Community for Creative Non-Violence
- Formation: 1970
- Purpose: Homeless shelter
- Headquarters: Washington, D.C., U.S.
- Region served: United States
- Executive Director: Rico Harris
- Main organ: Board of Directors
- Website: www.theccnv.org

= Community for Creative Non-Violence =

U.S. non-profit organization

The Community for Creative Non-Violence (CCNV) is a Washington, D.C.–based charity that provides services to the poor and homeless including food, shelter, clothing, medical care, case management, education and art programs.

==History==

In 1970, Father J. Edward Guinan and some graduates of George Washington University founded and opened the Community for Creative Non-Violence, a communal home in Washington, D.C., dedicated to social change. Father Guinan had written the Paulist Council to establish a planned community, based on a poor and simple alternative lifestyle of service to others. Father Jack Wintermyer eventually found them a House on 23rd Street where they created a community house. The early CCNV community relied heavily on George Washington University for people and resources. After the Paulist Fathers approved the community, Guinan was joined by six people from GWU.

The community met at the Newman Center on GWU's campus and planned numerous protests. Guinan's statement of purpose at this time was "to resist the violent; to gather the gentle; to help free compassion and mercy and truth from the stockades of our empire."
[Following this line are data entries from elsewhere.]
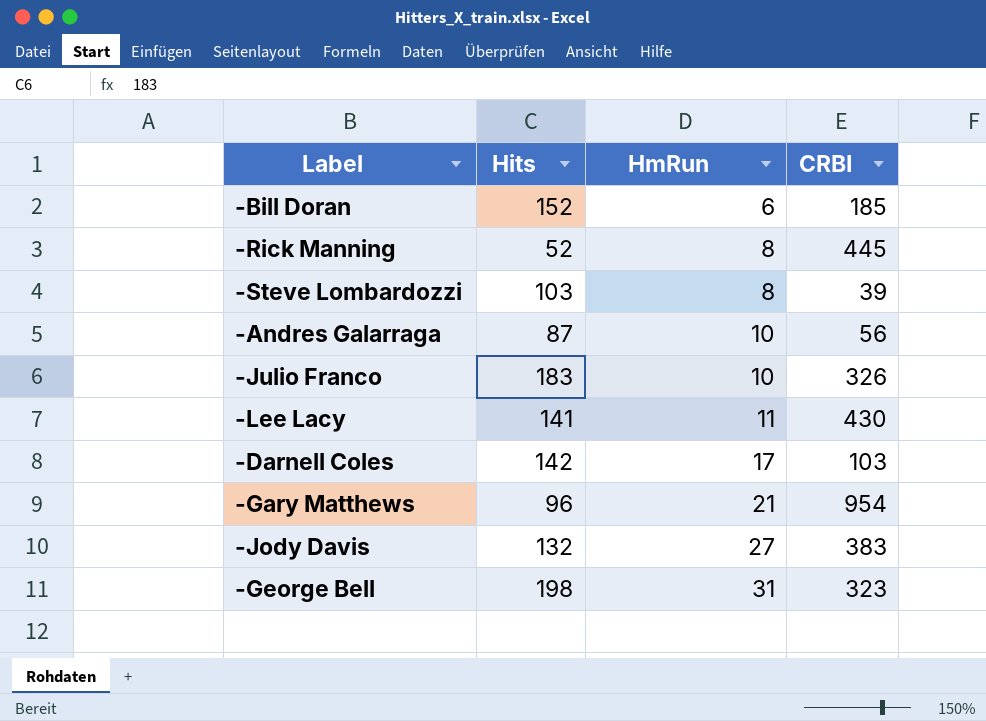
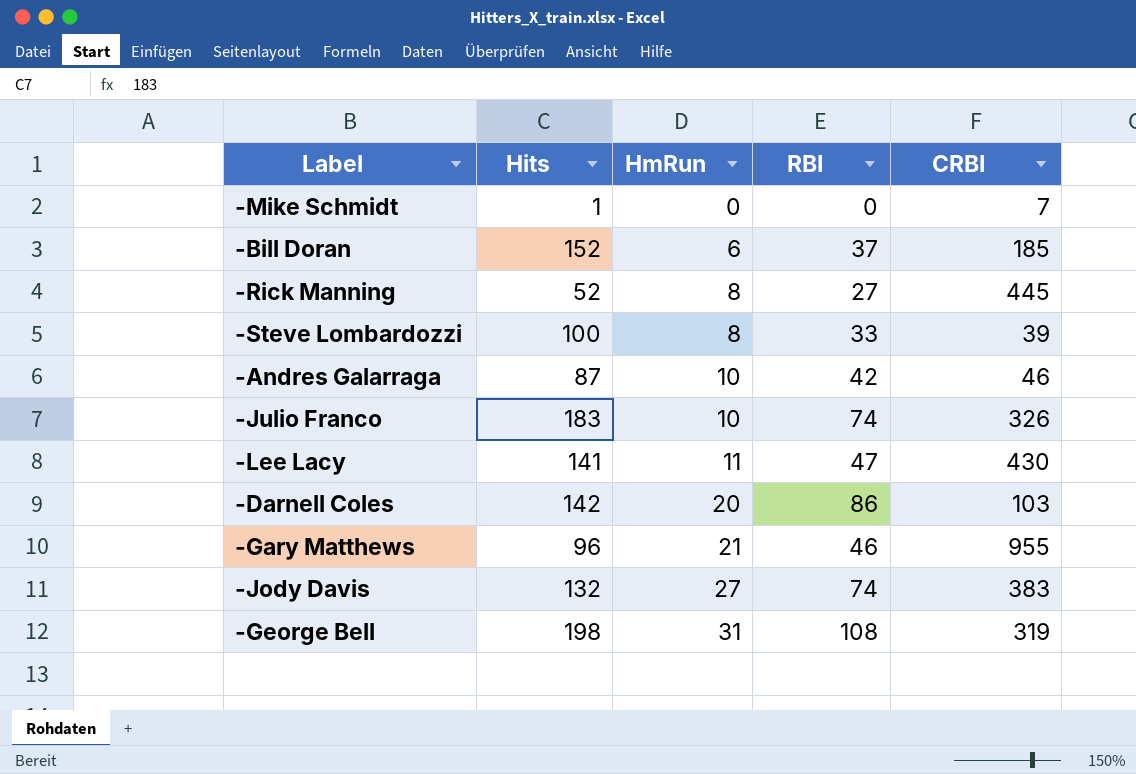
column RBI | position: none -> 4
row -Mike Schmidt: none -> 1 | 0 | 0 | 7
-Steve Lombardozzi | Hits: 103 -> 100
-Andres Galarraga | CRBI: 56 -> 46
-Darnell Coles | HmRun: 17 -> 20
-Gary Matthews | CRBI: 954 -> 955
-George Bell | CRBI: 323 -> 319

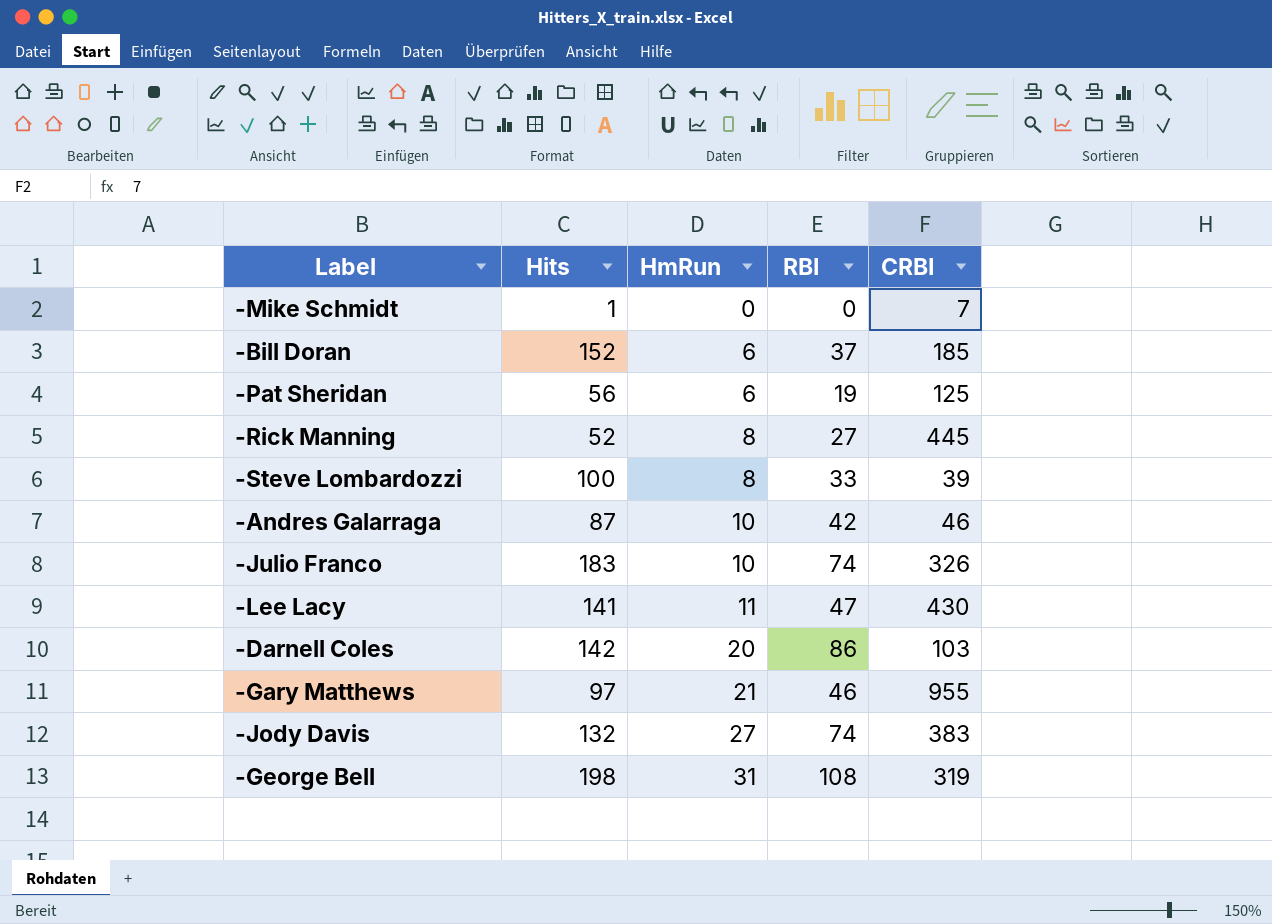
row -Pat Sheridan: none -> 56 | 6 | 19 | 125
-Gary Matthews | Hits: 96 -> 97

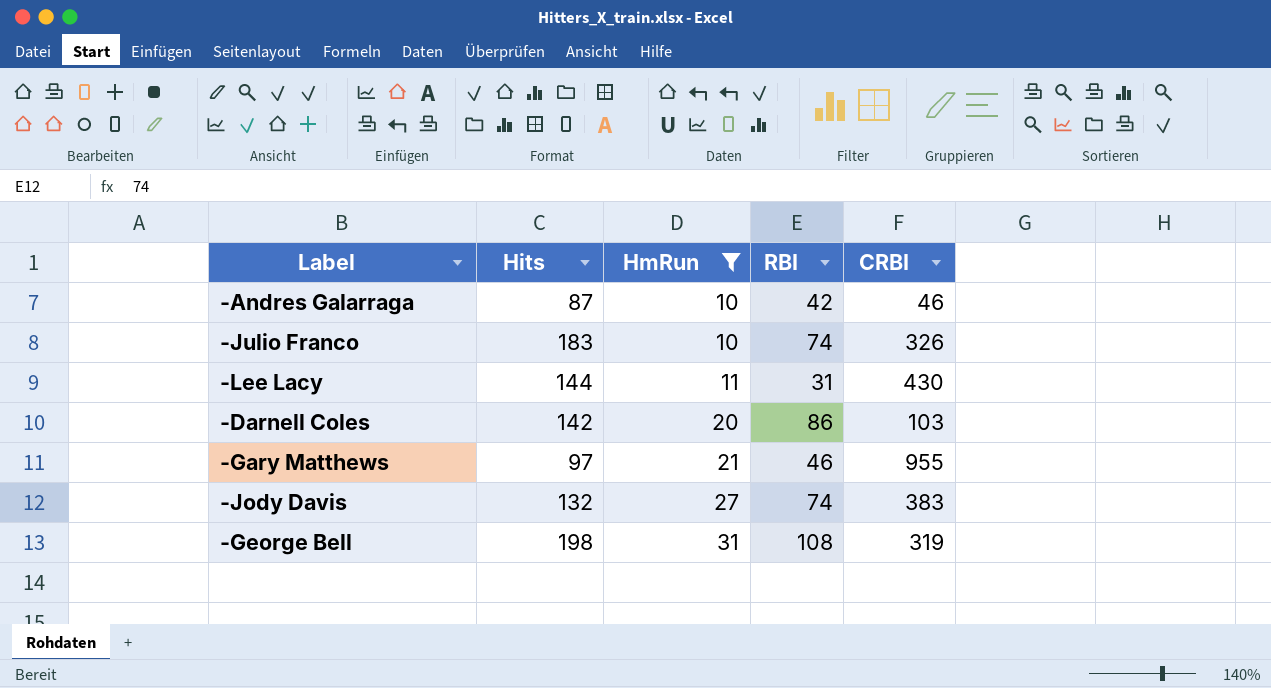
filter: none -> HmRun >= 10
-Lee Lacy | Hits: 141 -> 144
-Lee Lacy | RBI: 47 -> 31

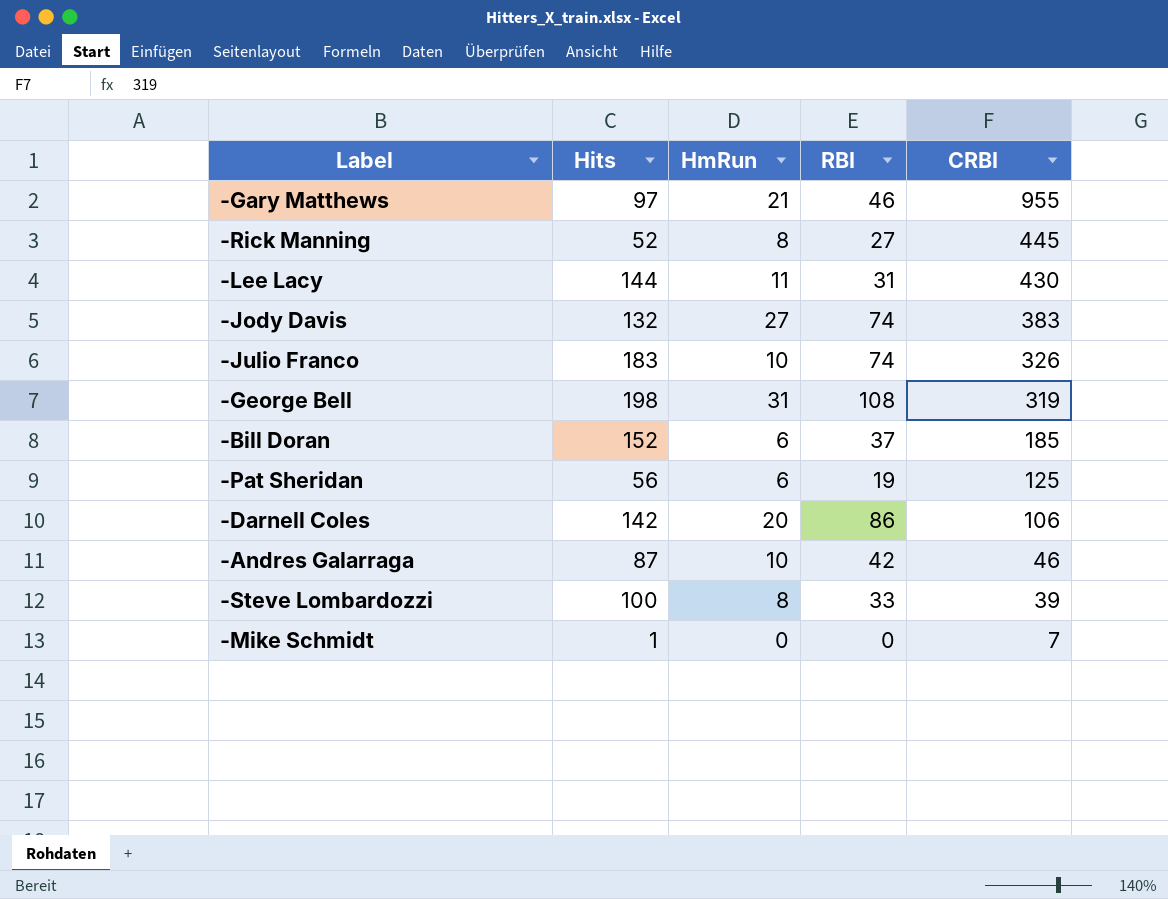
filter: HmRun >= 10 -> none
row order: HmRun ascending -> CRBI descending
-Darnell Coles | CRBI: 103 -> 106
Shortly after its founding, in 1972, the CCNV turned to running a soup kitchen near the White House, Zacchaeus Community Kitchen. In 1972 Mother Teresa—whom they did not know well because this happened seven years before the Nobel Prize, came with her friend Eileen Egan to serve the first bowls of soup when the kitchen opened, eating with the first guests. In 1973, the CCNV opened the Hospitality House providing medical facilities for the homeless. CCNV says they fed 200 to 300 homeless people a day, seven days a week.
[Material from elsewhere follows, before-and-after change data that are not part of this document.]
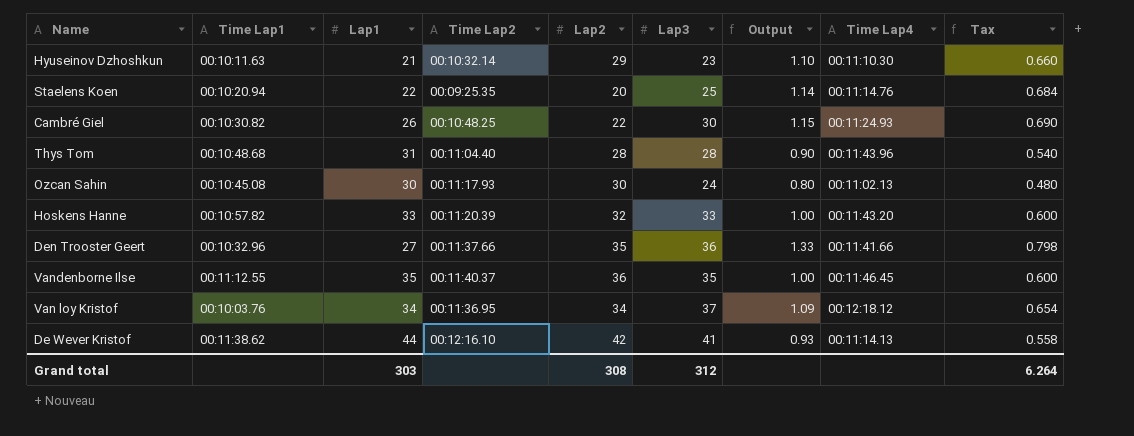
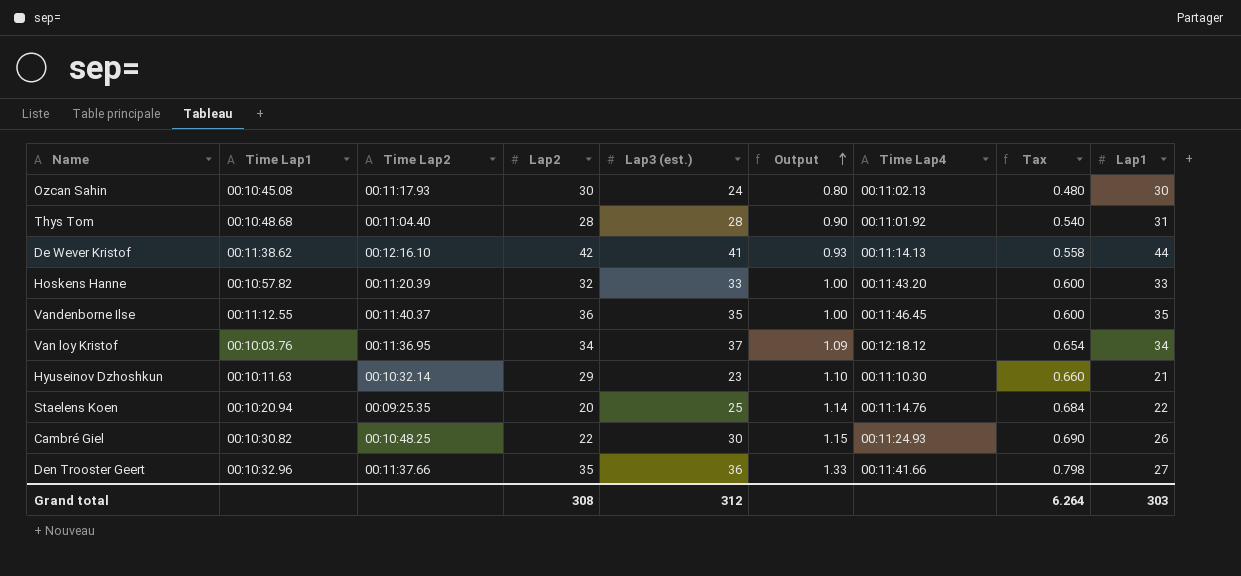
row order: none -> Output ascending
column name: Lap3 -> Lap3 (est.)
column Lap1 | position: 3 -> 9
Thys Tom | Time Lap4: 00:11:43.96 -> 00:11:01.92

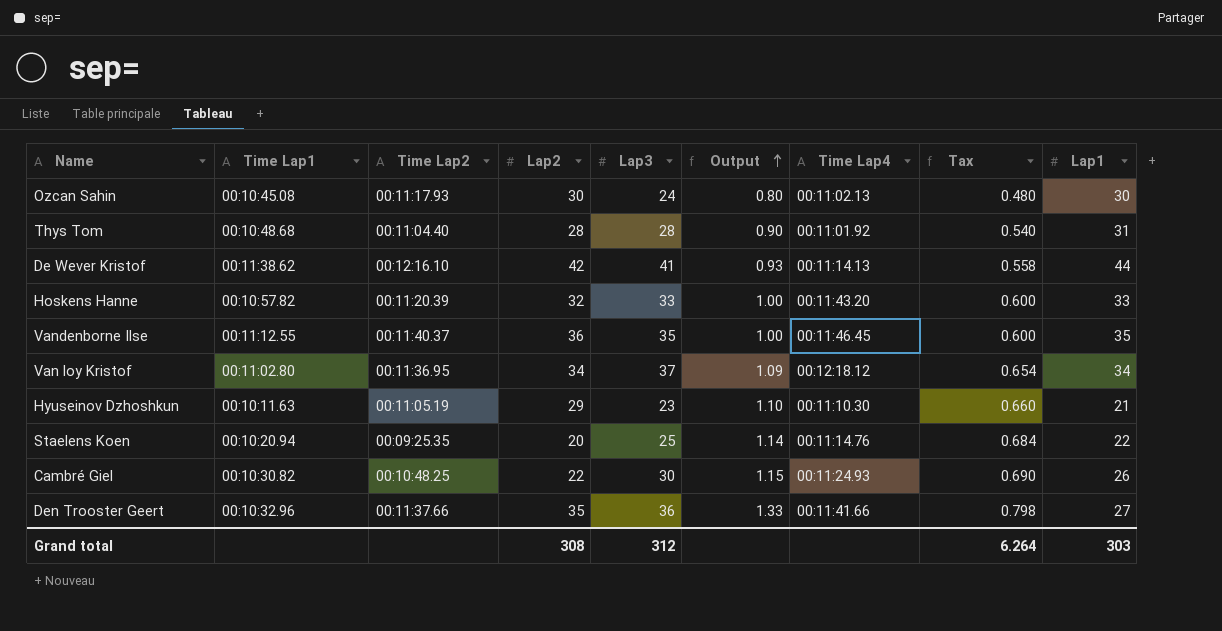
column name: Lap3 (est.) -> Lap3
Van loy Kristof | Time Lap1: 00:10:03.76 -> 00:11:02.80
Hyuseinov Dzhoshkun | Time Lap2: 00:10:32.14 -> 00:11:05.19

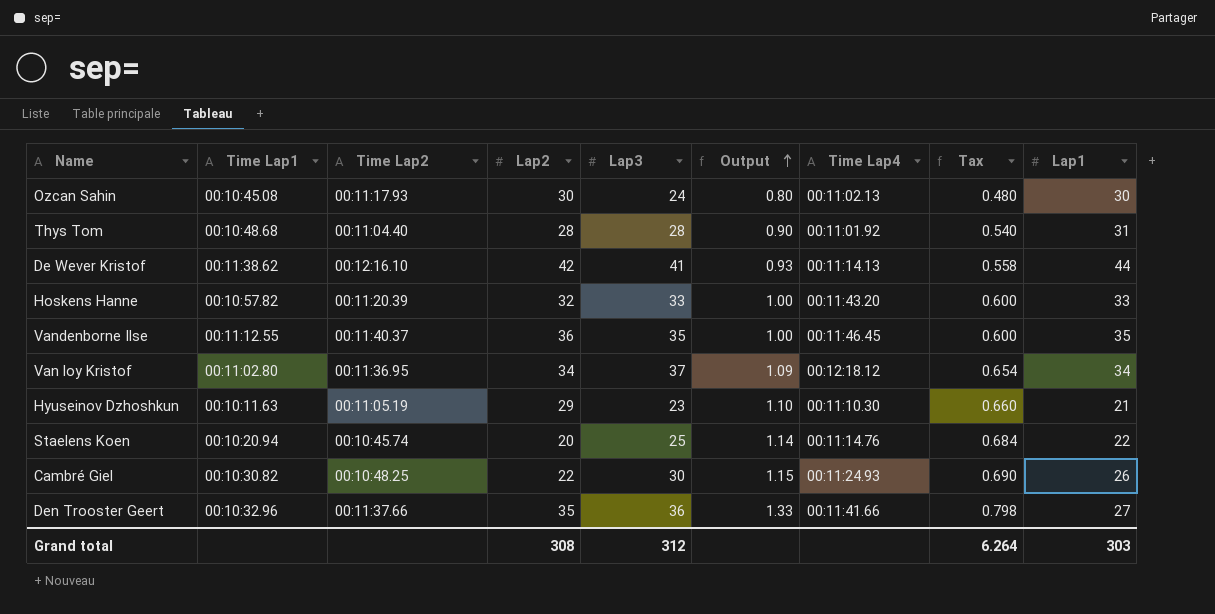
Staelens Koen | Time Lap2: 00:09:25.35 -> 00:10:45.74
In 1982, CCNV staged a protest in Lafayette Park across from the White House. The Department of Interior refused CCNV a permit to occupy Lafayette Park. The CCNV took it to court and lost on appeal. CCNV activists staged a homeless camp anyway and dubbed it "Reaganville". On Thanksgiving, 1982, six hundred homeless individuals arrived for a traditional dinner. CCNV continues to sponsor an annual Thanksgiving dinner for the homeless. The meal was first served in Lafayette Park, across from the White House, and later moved to the grounds of the U.S. Capitol.

Later, CCNV activists, headed by Mitch Snyder, entered and occupied an abandoned federal building and housed hundreds overnight while demanding that the government renovate the building. The Reagan administration agreed to lease the federal property to CCNV for $1 a year. On November 4, 1984, after Snyder fasted to draw attention to the plight of the homeless, President Ronald Reagan ordered the renovation of CCNV's shelter. A $14 million renovation was completed in 1988.